In the records below, find the lines that include "width" and copy each.

══════════

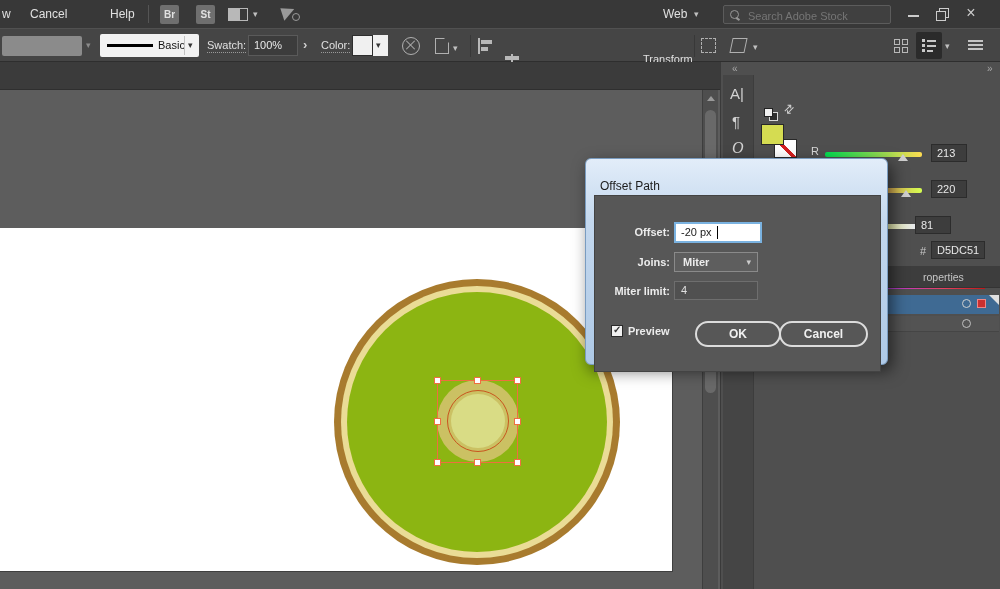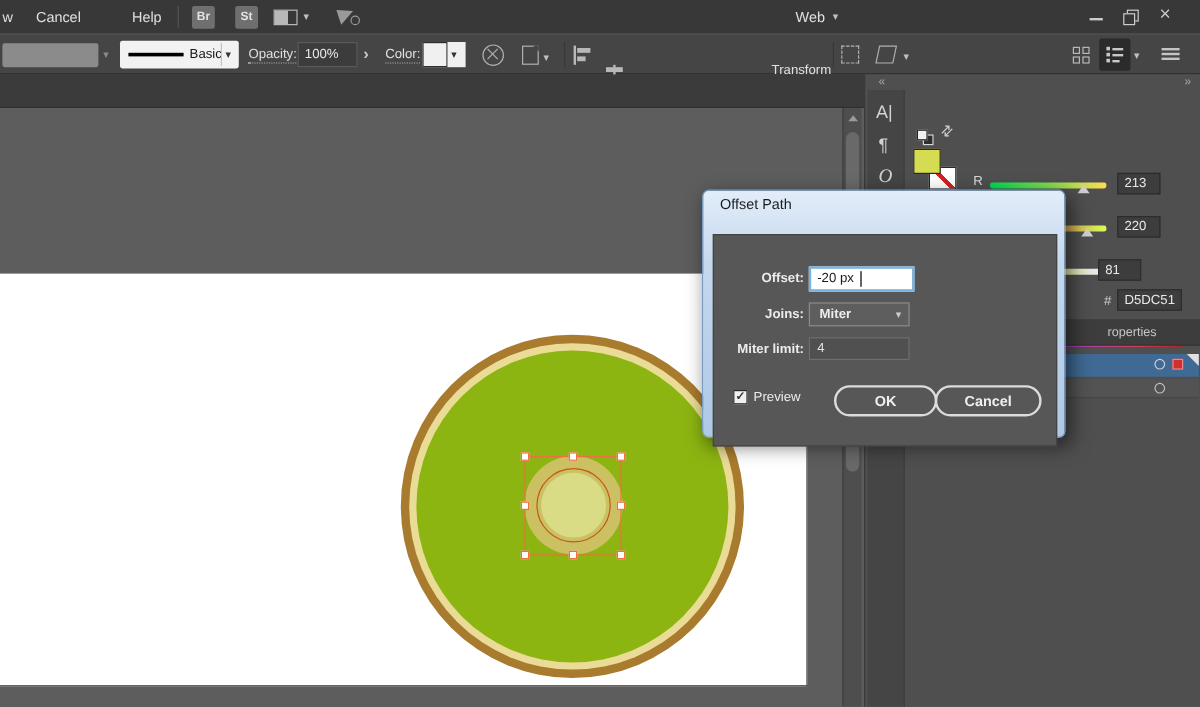--- a/index.html
+++ b/index.html
@@ -66,6 +66,11 @@
   <span class="abs txt" style="left:663px;top:7px">Web</span>
   <span class="abs chev" style="left:694px;top:9px">▾</span>
 
+  <div class="abs" style="left:723px;top:5px;width:168px;height:19px;background:#404040;border:1px solid #5c5c5c;border-radius:2px;box-sizing:border-box">
+    <div style="position:absolute;left:6px;top:4px;width:7px;height:7px;border:1.5px solid #979797;border-radius:50%"></div>
+    <div style="position:absolute;left:12px;top:12px;width:4px;height:1.5px;background:#979797;transform:rotate(35deg)"></div>
+    <input style="position: absolute; left: 22px; top: 1px; width: 135px; height: 15px; background: transparent; border: none; outline: none; color: rgb(150, 150, 150); font-size: 11px; font-family: inherit;" placeholder="Search Adobe Stock">
+  </div>
 
   <div class="abs winbtn" style="left:900px;top:1px">
     <div style="position:absolute;left:8px;top:14px;width:11px;height:2px;background:#cccccc"></div>

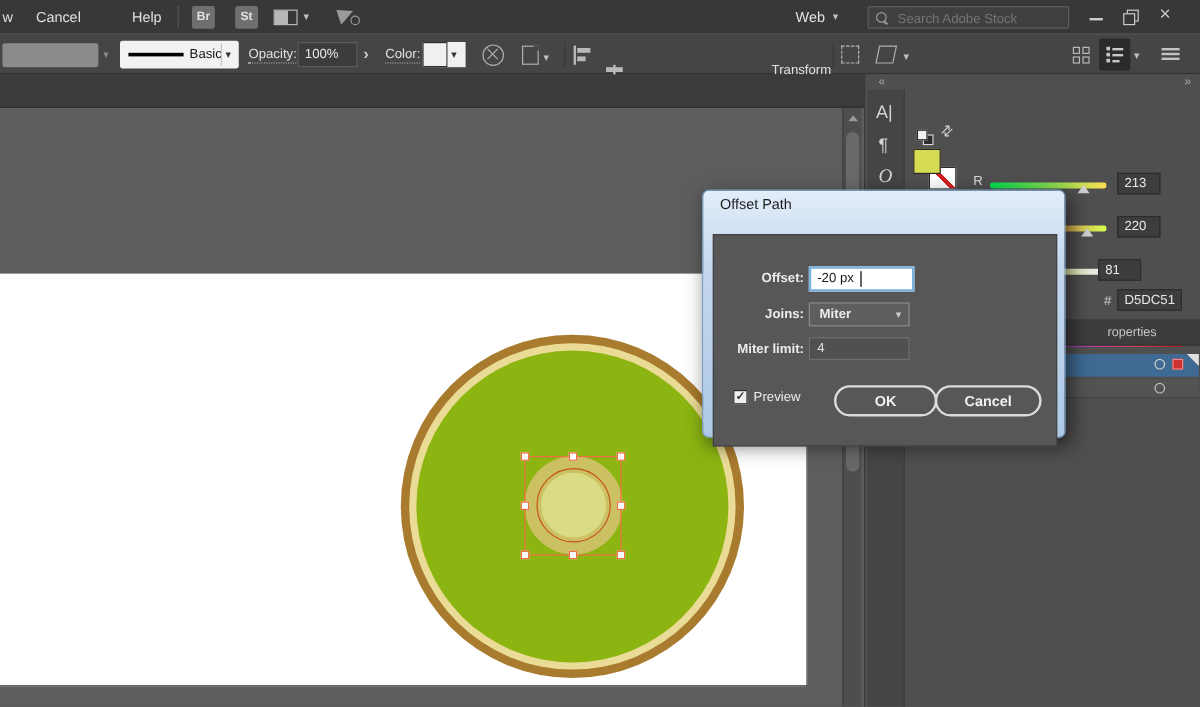--- a/index.html
+++ b/index.html
@@ -93,7 +93,7 @@
     <span style="position:absolute;left:88px;top:6px;color:#333;font-size:9px">▾</span>
   </div>
 
-  <span class="abs txt s11 dotted" style="left:207px;top:10px">Opacity:</span>
+  <span class="abs txt s11 dotted" style="left:207px;top:10px">Swatch:</span>
   <div class="abs fieldDark" style="left:248px;top:6px;width:50px;height:21px">100%</div>
   <span class="abs" style="left:303px;top:8px;color:#cfcfcf;font-size:13px;font-weight:bold">›</span>
 

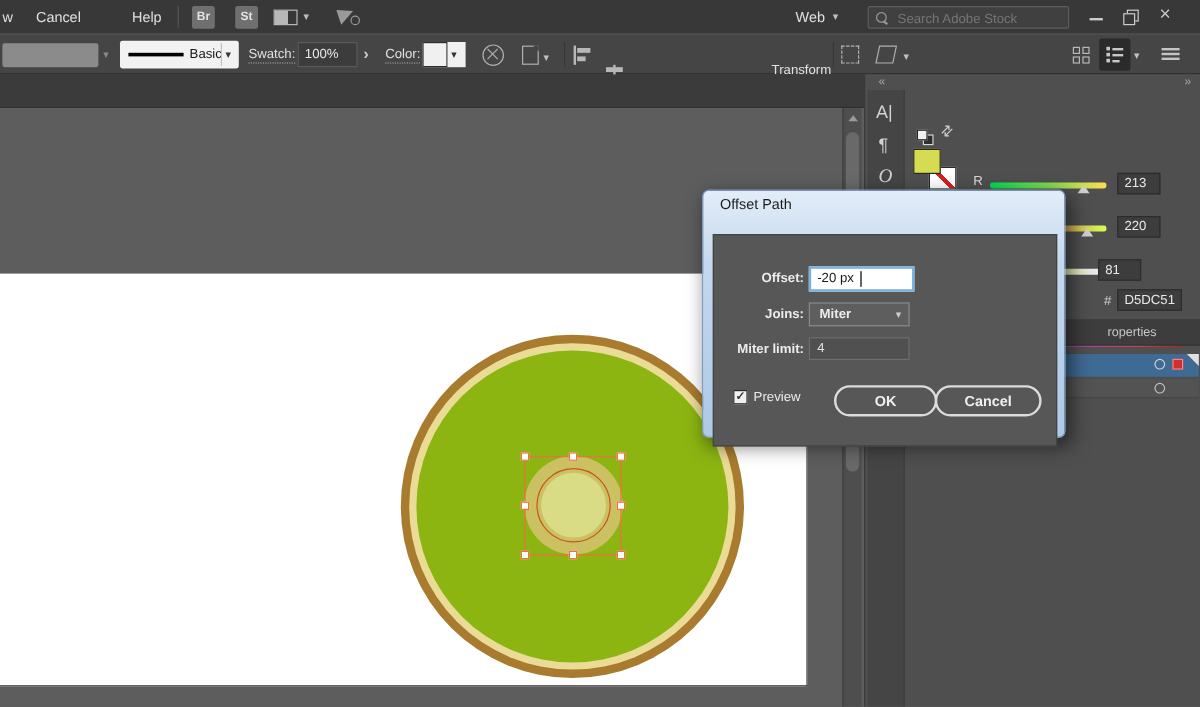--- a/index.html
+++ b/index.html
@@ -260,7 +260,7 @@
 </div>
 
 <div id="dialog" class="abs">
-  <span class="abs" style="left:14px;top:4px;color:#1c1c1c;font-size:12px">Offset Path</span>
+  <span class="abs" style="left:14px;top:20px;color:#1c1c1c;font-size:12px">Offset Path</span>
   <div id="dlg-body" class="abs">
 
     <div class="abs dlg-label" style="left:0;top:30px">Offset:</div>

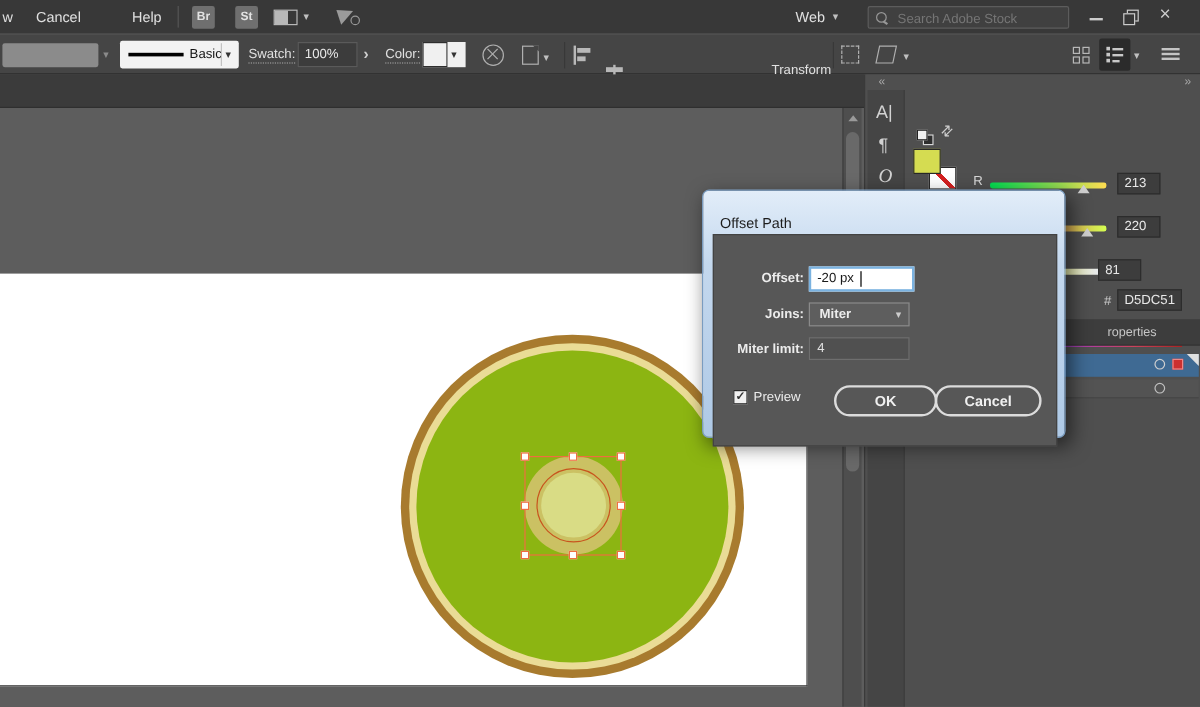--- a/index.html
+++ b/index.html
@@ -283,7 +283,7 @@
     <div class="abs" style="left:16px;top:129px;width:12px;height:12px;background:#f0f0f0;border:1px solid #2a2a2a;box-sizing:border-box">
       <span style="position:absolute;left:1px;top:-2px;color:#333;font-size:10px;font-weight:bold">✓</span>
     </div>
-    <span class="abs" style="left:33px;top:129px;color:#ececec;font-size:11px;font-weight:normal">Preview</span>
+    <span class="abs" style="left:33px;top:129px;color:#ececec;font-size:11px;font-weight:bold">Preview</span>
 
     <div class="abs pill" style="left:100px;top:125px;width:86px">OK</div>
     <div class="abs pill" style="left:184px;top:125px;width:89px">Cancel</div>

══════════

■ ANSWER BOX
+  <div class="abs" style="left:723px;top:5px;width:168px;height:19px;background:#404040;border:1px solid #5c5c5c;border-radius:2px;box-sizing:border-box">
+    <div style="position:absolute;left:6px;top:4px;width:7px;height:7px;border:1.5px solid #979797;border-radius:50%"></div>
+    <div style="position:absolute;left:12px;top:12px;width:4px;height:1.5px;background:#979797;transform:rotate(35deg)"></div>
+    <input style="position: absolute; left: 22px; top: 1px; width: 135px; height: 15px; background: transparent; border: none; outline: none; color: rgb(150, 150, 150); font-size: 11px; font-family: inherit;" placeholder="Search Adobe Stock">
     <div style="position:absolute;left:8px;top:14px;width:11px;height:2px;background:#cccccc"></div>
   <div class="abs fieldDark" style="left:248px;top:6px;width:50px;height:21px">100%</div>
     <div class="abs" style="left:16px;top:129px;width:12px;height:12px;background:#f0f0f0;border:1px solid #2a2a2a;box-sizing:border-box">
     <div class="abs pill" style="left:100px;top:125px;width:86px">OK</div>
     <div class="abs pill" style="left:184px;top:125px;width:89px">Cancel</div>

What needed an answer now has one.